(Web interface edit records)
━━━━━━━━━━━━━━━━━━━━━━━━━━━━━━
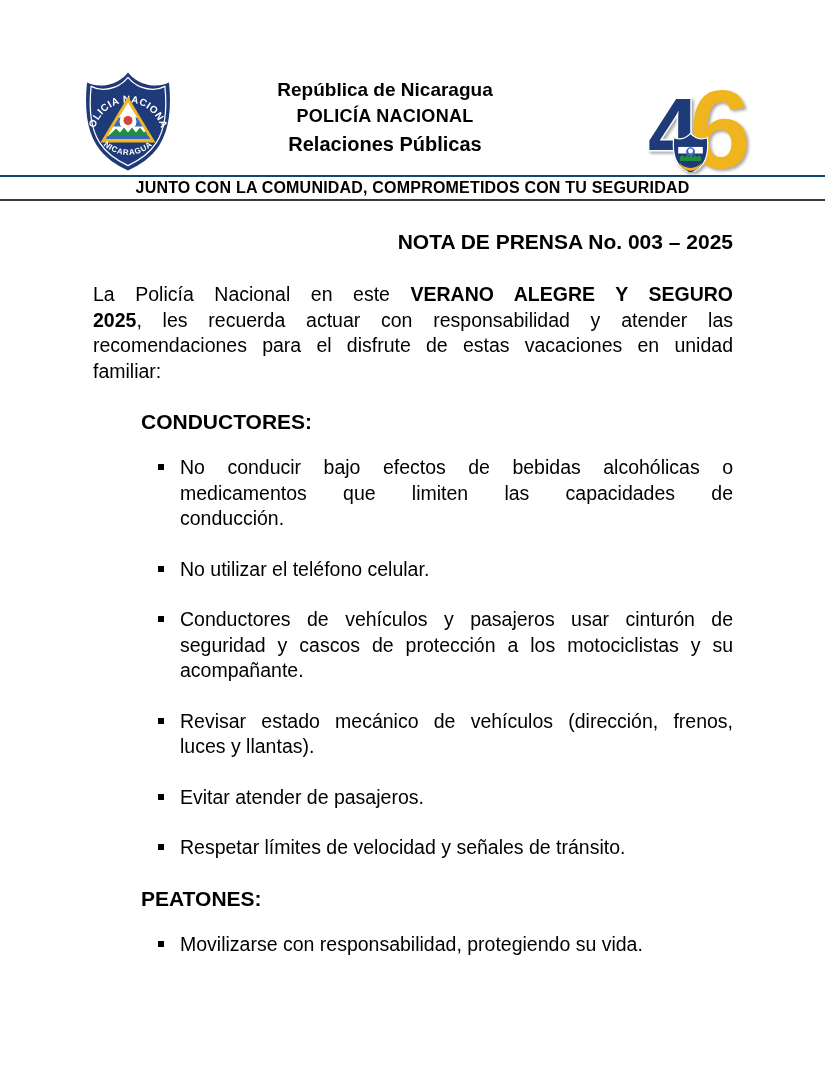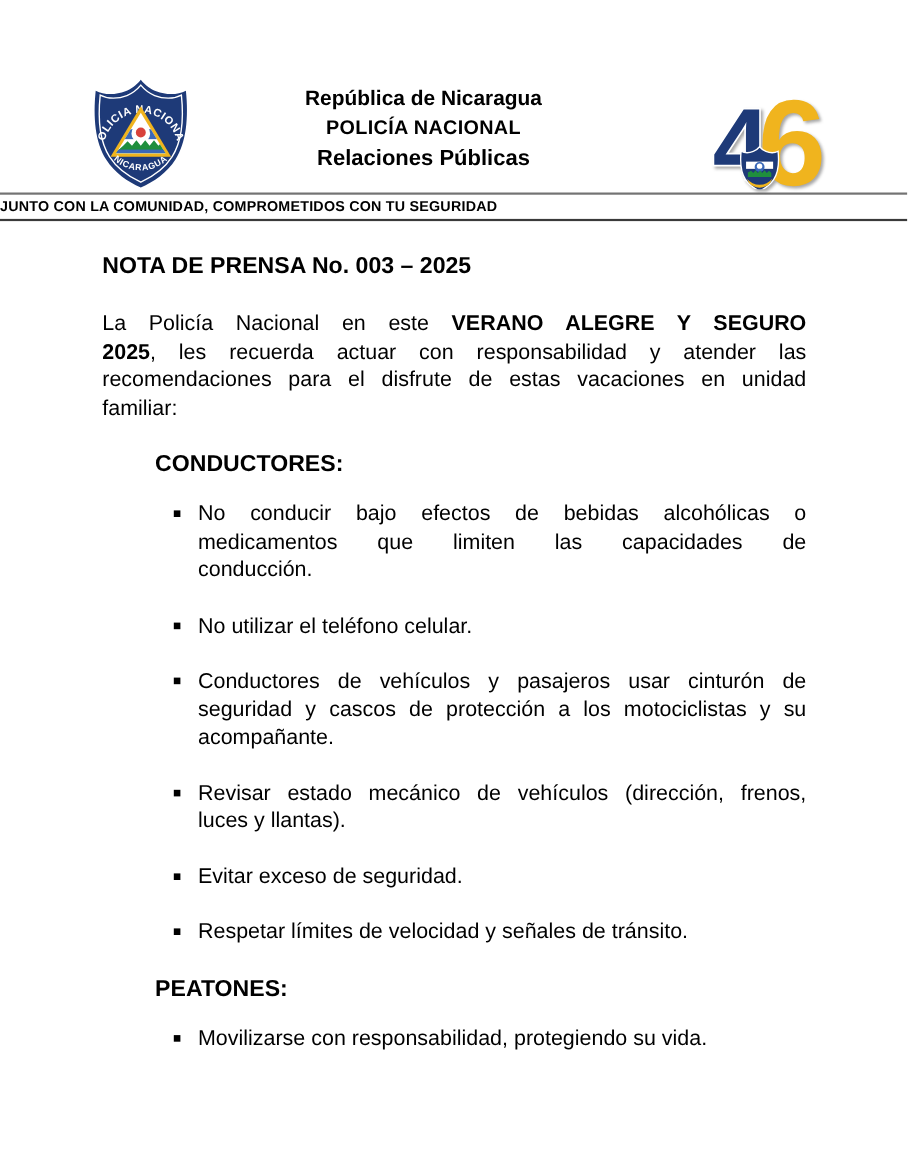"JUNTO CON LA COMUNIDAD, COMPROMETIDOS" .tagline-bar { border-top: 2px solid #737373 -> 2px solid #0c4a6e; font-size: 13px -> 16px; text-align: none -> center }
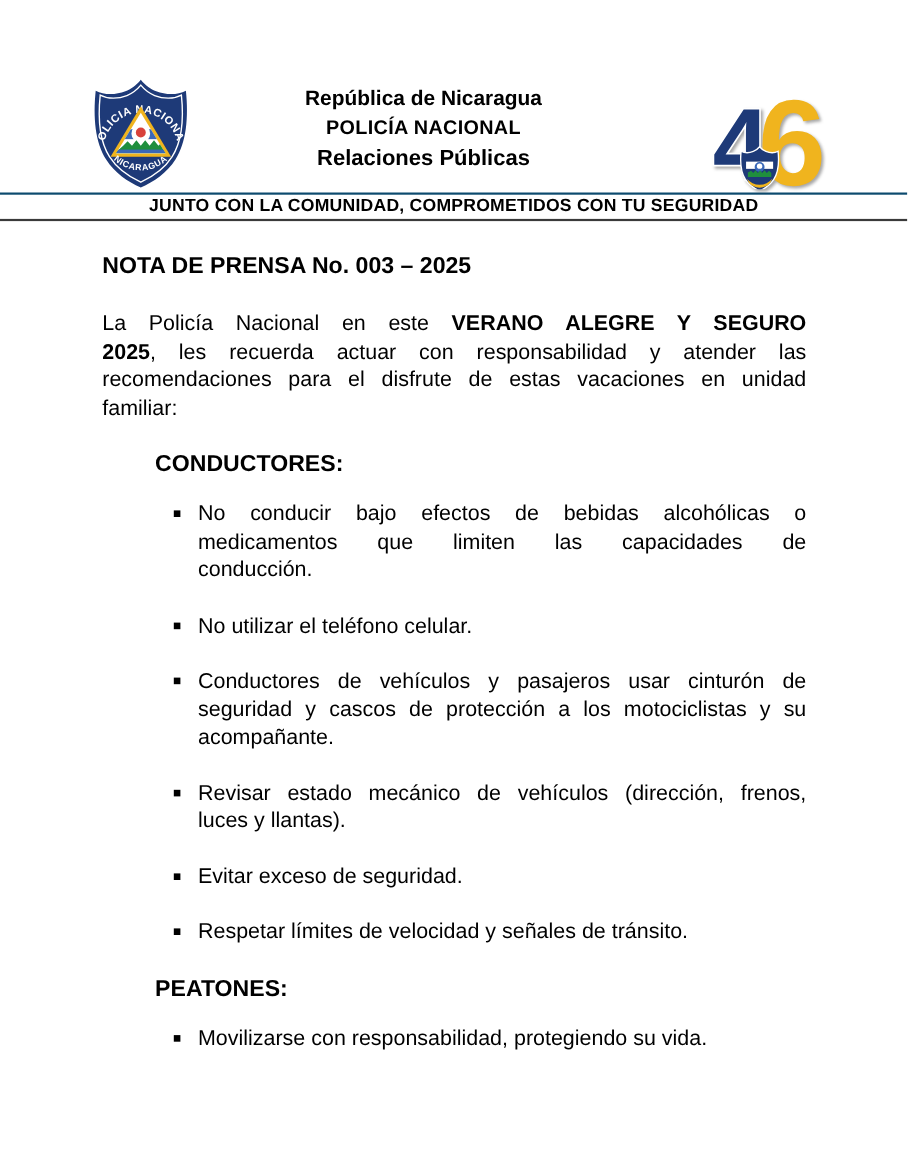"NOTA DE PRENSA No. 003" .doc-title { text-align: left -> right }
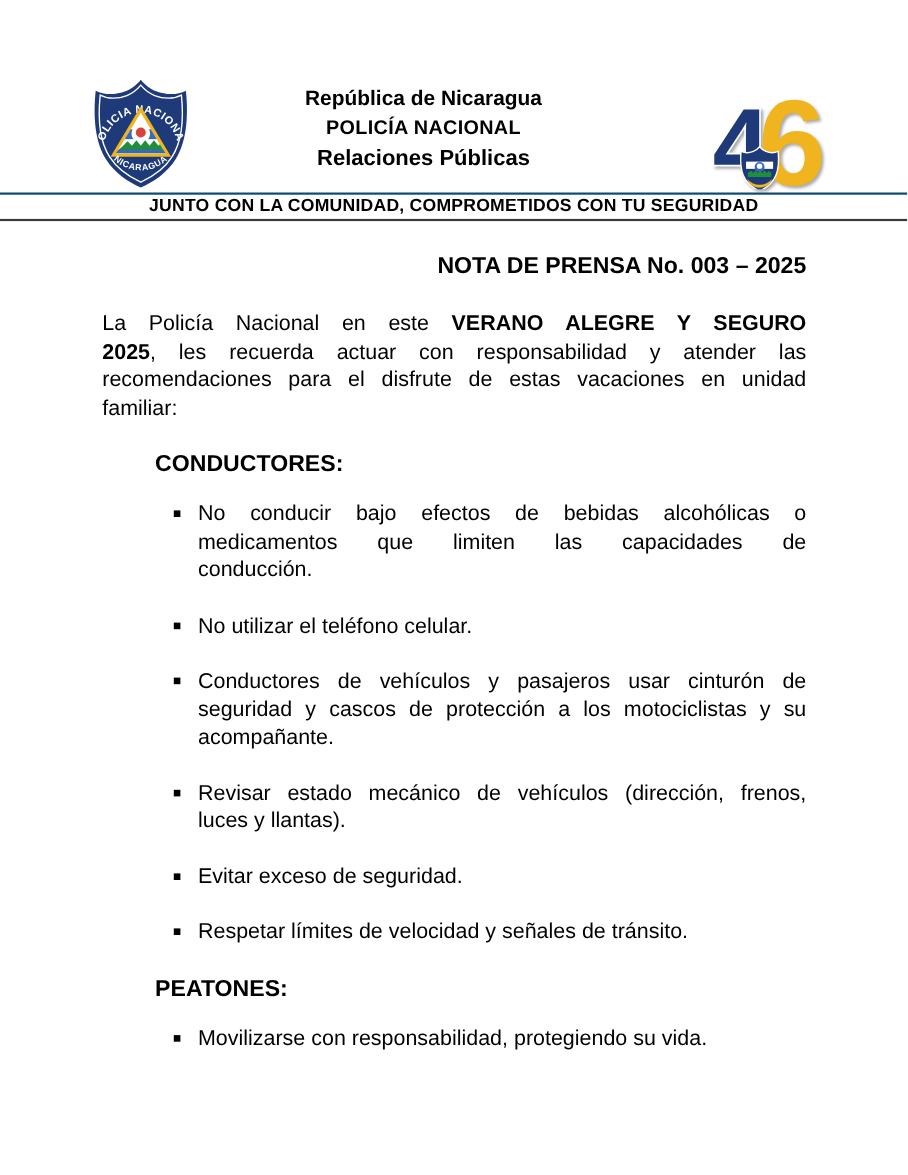"Evitar exceso de seguridad." div { text: exceso de seguridad -> atender de pasajeros }
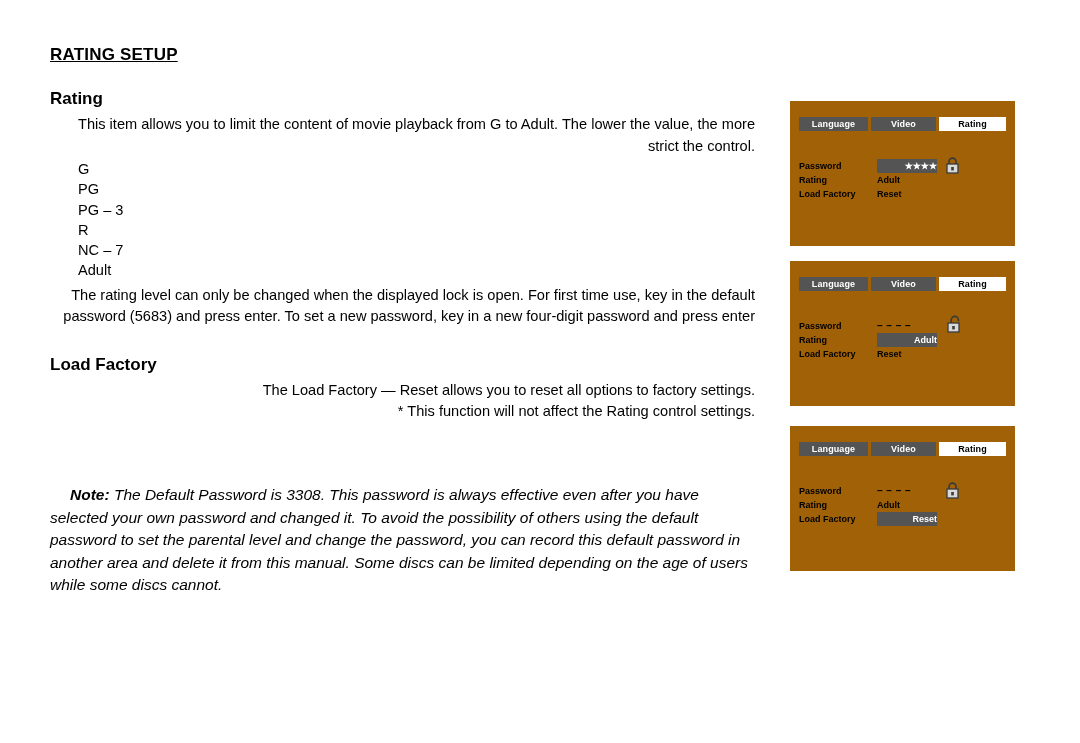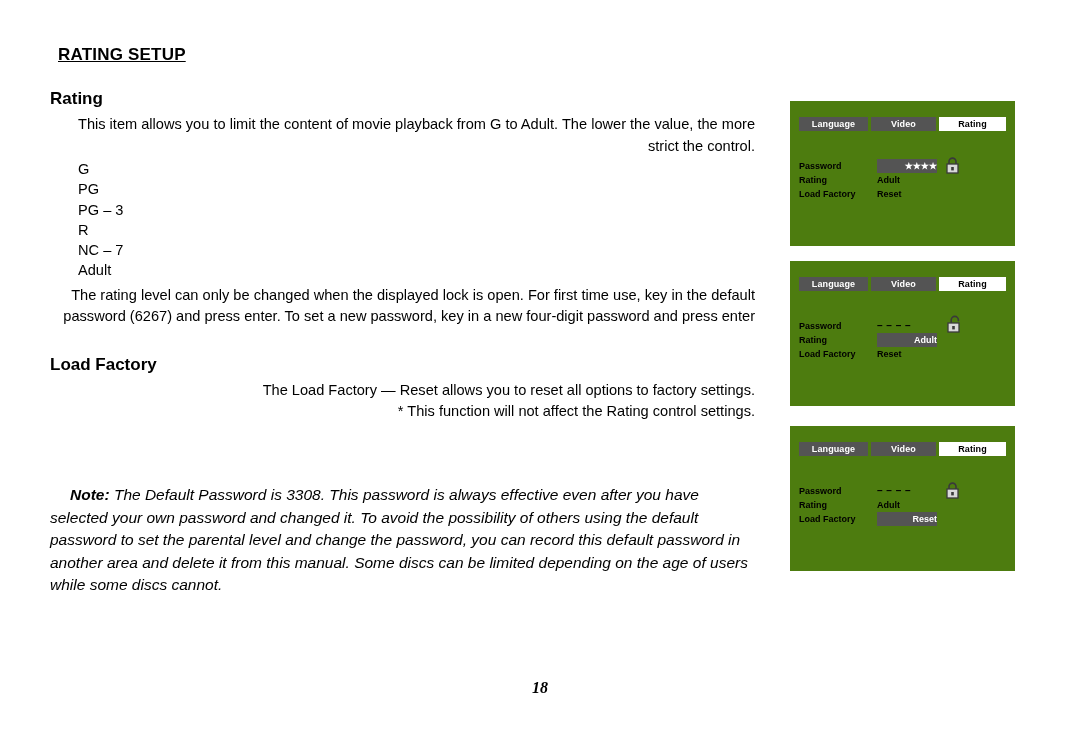"RATING SETUP" .section-title { margin: 0 0 24px 8px -> 0 0 24px 0 }
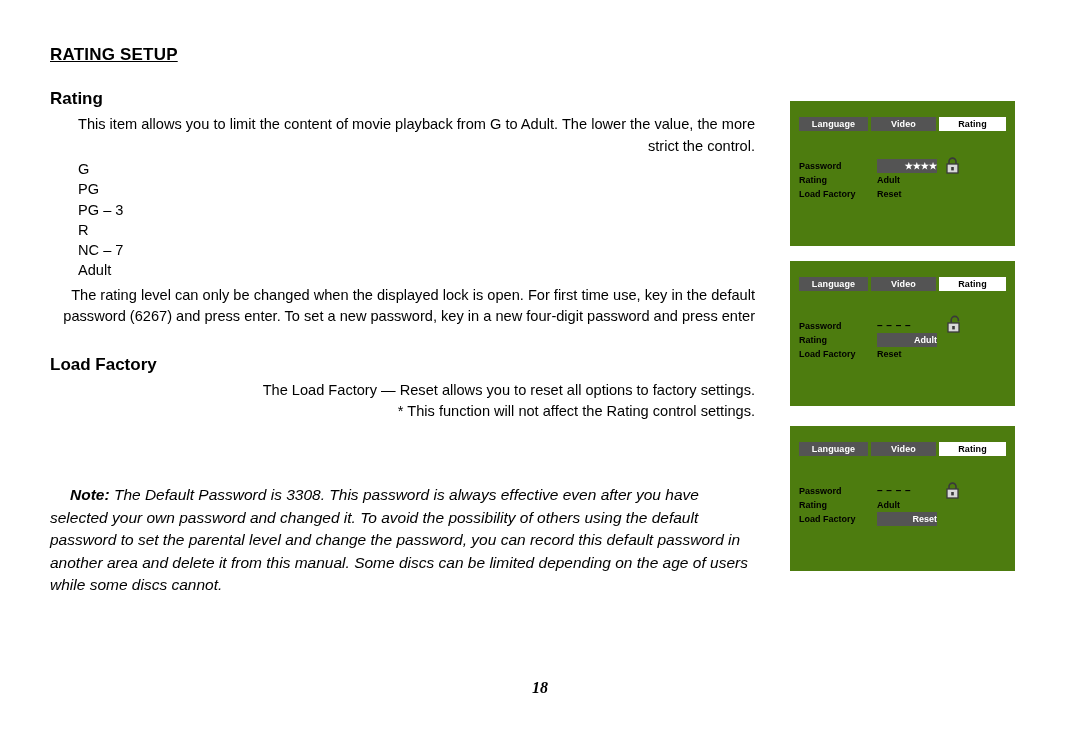"Language" .osd { background: #4d7c0f -> #a16207 }
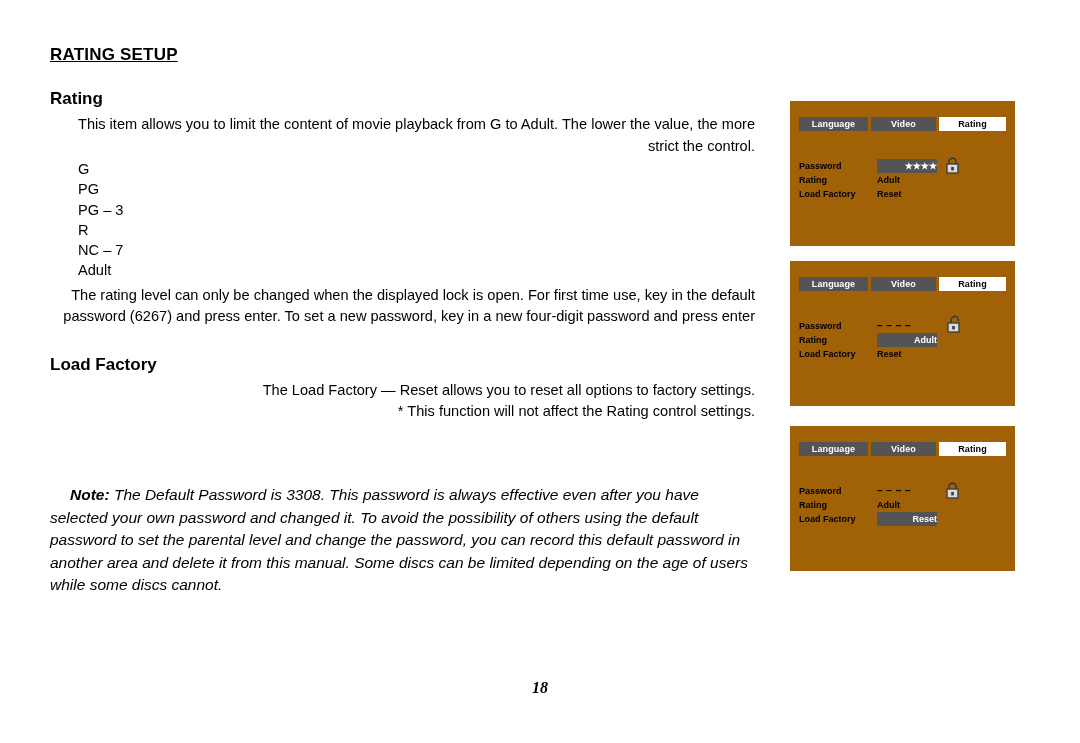"The rating level can only" p.para { text: 6267 -> 5683 }
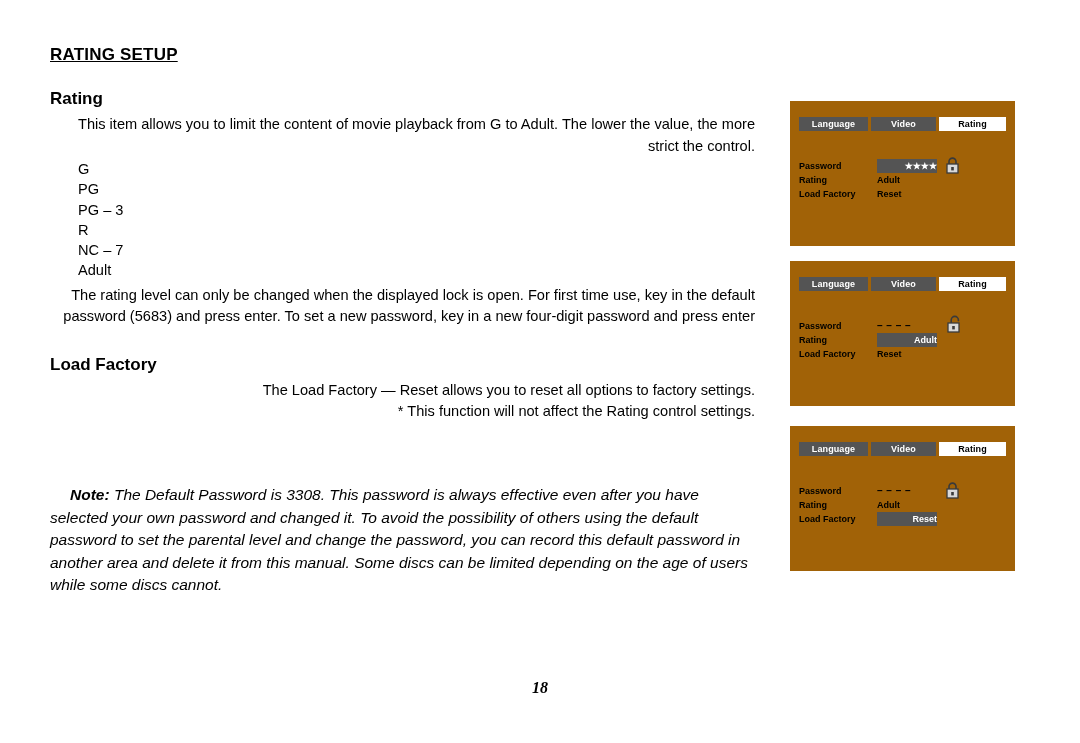"18" div.page-number { html: <div>18</div> -> none }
━━━━━━━━━━━━━━━━━━━━━━━━━━━━━━
### Exercise prompt
Skip every picture and transcribe the data above exactly.

### Response area
"JUNTO CON LA COMUNIDAD, COMPROMETIDOS" .tagline-bar { border-top: 2px solid #737373 -> 2px solid #0c4a6e; font-size: 13px -> 16px; text-align: none -> center }
"NOTA DE PRENSA No. 003" .doc-title { text-align: left -> right }
"Evitar exceso de seguridad." div { text: exceso de seguridad -> atender de pasajeros }
"RATING SETUP" .section-title { margin: 0 0 24px 8px -> 0 0 24px 0 }
"Language" .osd { background: #4d7c0f -> #a16207 }
"The rating level can only" p.para { text: 6267 -> 5683 }
"18" div.page-number { html: <div>18</div> -> none }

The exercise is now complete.